This wheat dataset is composed of 250 wheat lines that were extracted from a large set of 39 yield trials grown during the 2013-2014 crop season in Ciudad Obregon, Sonora, Mexico (Rutkoski et al., 2016). The measured traits were plant height (PTHT) recorded in centimeters, and days to heading (DTHD) recorded as the number of days from germination until 50% of spikes emerged in each plot, in the first replicate of each trial. Each trait was measured on 250 lines and three environments. Phenotypes were also BLUEs adjusted by the experimental design. Genomic information was obtained by genotyping-by-sequencing (GBS) and we used a total of 12,083 markers that remained after quality control. Three environments were included: bed planting with 2 irrigation levels (Bed2IR), bed planting with 5 irrigations levels (Bed5IR), and drip irrigation (Drip). Filtering also was done by removing markers that had more than 80% of the wheat lines with missing values, and markers with minor allele frequency lower than or equal to 0.01 also were deleted.

Wheat Iranian dataset 3:

This dataset consists of 2374 wheat lines evaluated in a drought environment (D) and a heat environment (H) at the CIMMYT experiment station near Ciudad Obregon, Sonora, Mexico, during the 2010-2011 cycle; it was used in Crossa et al. (2016). Two traits were measured: days to heading (DTHD) and plant height (PTHT). Both traits were measured in the two environments (Env1 and Env2) on the same 2374 lines. Of a total of 40,000 markers after quality control, we used 39,758 markers. In this dataset, markers with more than 80% of missing values were removed and markers with minor allele frequency lower than or equal to 0.05 were deleted.

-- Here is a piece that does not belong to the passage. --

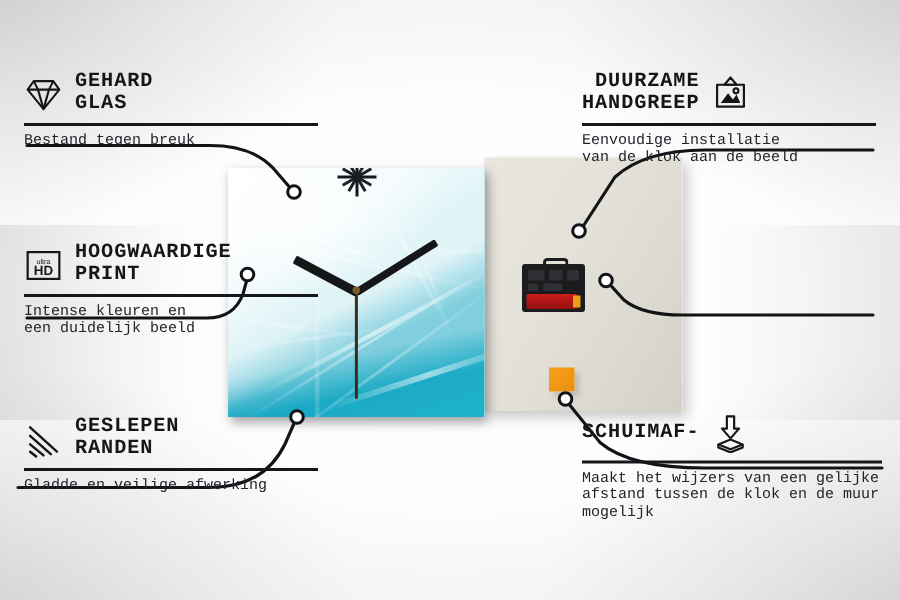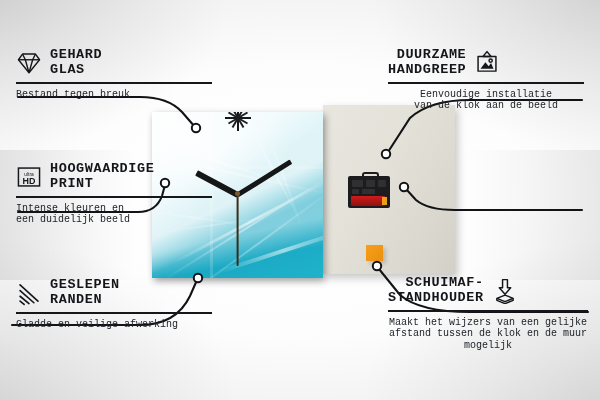"Eenvoudige installatie" .feat.right .desc { text-align: center -> left }
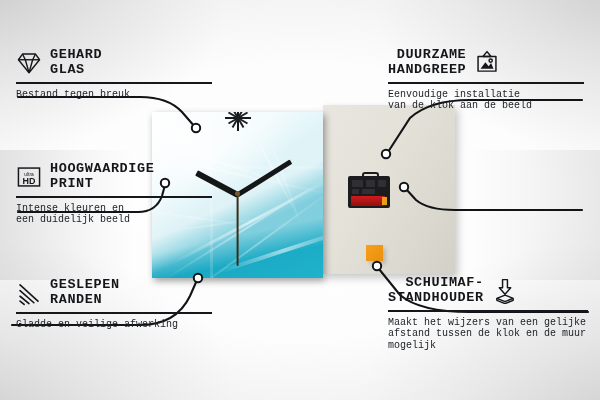"STANDHOUDER" div.ttl { html: <div>STANDHOUDER</div> -> none }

Elite wheat yield trial (EYT) datasets 4-7:

These four datasets were planted at the Norman E. Borlaug Research Station, Ciudad Obregon, Sonora, Mexico, and correspond to elite yield trials (EYT) planted in four different cropping seasons with 4 or 5 environments in each cropping season. The lines that were included each year in each of the environments are the same, but those in different years are different lines. EYT dataset 4 was planted in 2013-2014 and contains 767 lines, EYT dataset 5 was planted in 2014-2015 and contains 775 lines, EYT dataset 6 was planted in 2015-2016 and contains 964 lines, and EYT dataset 7 was planted in 2016-2017 and contains 980 lines. An alpha lattice design was used and the lines were sown in 39 trials, each comprising 28 lines and two checks, with three replications and six blocks. In each dataset, four traits were recorded for each line: days to heading (DTHD, number of days from germination to 50% spike emergence), days to maturity (DTMT, number of days from germination to 50% physiological maturity or the loss of green color in 50% of the spikes), plant height (in centimeters, measured from the ground to the top of the spike), and grain yield (GY).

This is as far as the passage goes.